Isuzu Falls After Cutting Forecast on Overseas Sales
Thursday, 06 November 2008 @ 11:12 AM ICT
Contributed by: news

Isuzu Motors Ltd., Japan's largest maker of light-duty trucks, fell after the company cut its full- year profit forecast as overseas sales slow and a stronger yen reduces the value of repatriated sales.Isuzu dropped as much as 32 yen, or 16 percent, to 171 yen and traded at 181 yen as of 9:50 a.m. in Tokyo. The company's truck sales in Thailand, its biggest overseas market, have dropped for four straight months through September. Overseas sales may decline 10 percent in the full year to 391,000 units, Isuzu said in a statement yesterday.

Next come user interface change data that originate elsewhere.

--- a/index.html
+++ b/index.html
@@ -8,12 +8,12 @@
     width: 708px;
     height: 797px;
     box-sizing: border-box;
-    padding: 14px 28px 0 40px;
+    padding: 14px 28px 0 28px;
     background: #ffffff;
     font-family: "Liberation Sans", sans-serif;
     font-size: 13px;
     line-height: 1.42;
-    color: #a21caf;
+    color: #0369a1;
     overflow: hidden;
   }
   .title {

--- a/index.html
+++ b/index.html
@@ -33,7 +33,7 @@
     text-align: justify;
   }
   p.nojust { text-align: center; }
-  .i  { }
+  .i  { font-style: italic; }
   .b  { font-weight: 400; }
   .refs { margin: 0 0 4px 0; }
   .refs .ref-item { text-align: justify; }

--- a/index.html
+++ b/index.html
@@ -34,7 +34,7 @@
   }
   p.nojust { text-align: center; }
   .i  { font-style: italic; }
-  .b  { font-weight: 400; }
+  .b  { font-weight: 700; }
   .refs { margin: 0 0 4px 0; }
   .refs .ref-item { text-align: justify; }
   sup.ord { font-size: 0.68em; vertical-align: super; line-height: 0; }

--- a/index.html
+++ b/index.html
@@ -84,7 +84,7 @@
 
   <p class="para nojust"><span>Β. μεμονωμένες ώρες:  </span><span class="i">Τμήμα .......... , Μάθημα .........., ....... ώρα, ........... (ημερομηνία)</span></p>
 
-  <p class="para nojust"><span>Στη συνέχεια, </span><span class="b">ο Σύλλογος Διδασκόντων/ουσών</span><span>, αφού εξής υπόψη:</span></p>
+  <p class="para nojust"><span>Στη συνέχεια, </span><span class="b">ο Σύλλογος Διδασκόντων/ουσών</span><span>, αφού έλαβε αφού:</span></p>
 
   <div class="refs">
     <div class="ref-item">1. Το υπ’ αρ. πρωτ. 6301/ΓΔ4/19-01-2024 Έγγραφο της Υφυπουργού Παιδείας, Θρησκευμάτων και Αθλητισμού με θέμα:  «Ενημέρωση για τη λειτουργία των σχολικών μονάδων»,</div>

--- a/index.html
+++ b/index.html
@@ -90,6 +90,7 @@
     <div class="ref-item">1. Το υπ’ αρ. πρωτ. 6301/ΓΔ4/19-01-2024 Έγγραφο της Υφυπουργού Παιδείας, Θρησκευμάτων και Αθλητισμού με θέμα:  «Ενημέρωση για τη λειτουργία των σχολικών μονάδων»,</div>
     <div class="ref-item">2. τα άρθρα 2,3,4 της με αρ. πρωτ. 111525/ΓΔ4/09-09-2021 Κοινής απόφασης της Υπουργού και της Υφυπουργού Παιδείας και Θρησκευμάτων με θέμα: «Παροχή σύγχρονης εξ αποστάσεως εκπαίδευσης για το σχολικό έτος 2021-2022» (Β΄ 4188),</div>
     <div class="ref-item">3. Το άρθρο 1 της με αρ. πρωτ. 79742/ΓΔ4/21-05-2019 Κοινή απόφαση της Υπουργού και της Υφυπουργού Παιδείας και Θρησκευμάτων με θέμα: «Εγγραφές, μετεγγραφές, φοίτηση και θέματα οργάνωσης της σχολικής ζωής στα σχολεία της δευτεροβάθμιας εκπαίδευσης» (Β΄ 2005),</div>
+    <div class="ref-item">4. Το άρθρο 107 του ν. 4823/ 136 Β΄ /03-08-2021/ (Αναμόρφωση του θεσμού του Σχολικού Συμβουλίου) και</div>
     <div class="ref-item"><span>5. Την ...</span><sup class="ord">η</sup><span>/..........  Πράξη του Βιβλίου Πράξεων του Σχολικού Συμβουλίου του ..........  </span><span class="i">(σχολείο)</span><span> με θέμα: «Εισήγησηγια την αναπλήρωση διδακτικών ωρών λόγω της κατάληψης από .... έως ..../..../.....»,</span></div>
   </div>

"Because of the financial crisis, sales in regions tied to the U.S. and European economies like Latin America and North Africa are rapidly slowing,'' Shinya Naruse, a Tokyo-based analyst at Nomura Securities Co. wrote in a report dated today. Isuzu" will likely be forced to cut production.'' Naruse downgraded Isuzu to "neutral'' from "buy'' today.

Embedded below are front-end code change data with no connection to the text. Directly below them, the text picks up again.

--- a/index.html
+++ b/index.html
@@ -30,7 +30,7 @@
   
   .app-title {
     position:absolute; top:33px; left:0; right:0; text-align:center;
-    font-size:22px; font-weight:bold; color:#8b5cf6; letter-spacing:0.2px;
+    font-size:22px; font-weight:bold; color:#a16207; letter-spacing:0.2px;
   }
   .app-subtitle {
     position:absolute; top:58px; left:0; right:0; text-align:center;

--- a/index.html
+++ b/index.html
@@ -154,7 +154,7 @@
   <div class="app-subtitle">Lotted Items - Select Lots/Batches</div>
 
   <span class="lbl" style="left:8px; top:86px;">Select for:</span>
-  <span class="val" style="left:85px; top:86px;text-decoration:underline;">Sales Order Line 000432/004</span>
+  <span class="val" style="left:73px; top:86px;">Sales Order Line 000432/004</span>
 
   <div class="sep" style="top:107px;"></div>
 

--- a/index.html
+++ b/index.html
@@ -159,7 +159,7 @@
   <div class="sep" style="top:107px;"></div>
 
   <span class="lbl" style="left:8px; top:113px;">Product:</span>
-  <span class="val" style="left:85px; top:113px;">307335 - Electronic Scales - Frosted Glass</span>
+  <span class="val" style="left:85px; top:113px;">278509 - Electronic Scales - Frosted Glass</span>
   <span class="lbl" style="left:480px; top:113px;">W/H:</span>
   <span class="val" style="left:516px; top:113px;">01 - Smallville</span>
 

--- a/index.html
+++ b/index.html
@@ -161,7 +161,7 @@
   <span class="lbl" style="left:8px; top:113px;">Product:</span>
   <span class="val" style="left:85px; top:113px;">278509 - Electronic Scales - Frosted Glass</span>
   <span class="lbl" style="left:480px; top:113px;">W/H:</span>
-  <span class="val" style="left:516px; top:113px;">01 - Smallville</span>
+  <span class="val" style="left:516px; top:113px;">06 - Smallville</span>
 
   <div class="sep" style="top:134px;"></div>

Mitsubishi UFJ Securities Co. analyst Shotaro Noguchi also cut Isuzu to ``outperform'' from ``strong outperform'' today.
Net income may fall 47 percent to 40 billion yen ($401 million) in the year ending March, from 76 billion yen a year earlier, the Tokyo-based company said yesterday. The company previously forecast profit of 85 billion yen.
The Thai economy may expand less than 4 percent next year, the slowest pace in four years, as the global economic slowdown cools demand for exports, Thai Finance Minister Suchart Thadathamrongvej said last month.
Isuzu is basing its full-year forecast on an exchange rate of 102 yen to the dollar, compared with an average 115 yen last fiscal year. The stronger yen will cut operating profit by 12 billion yen in the period, the company said.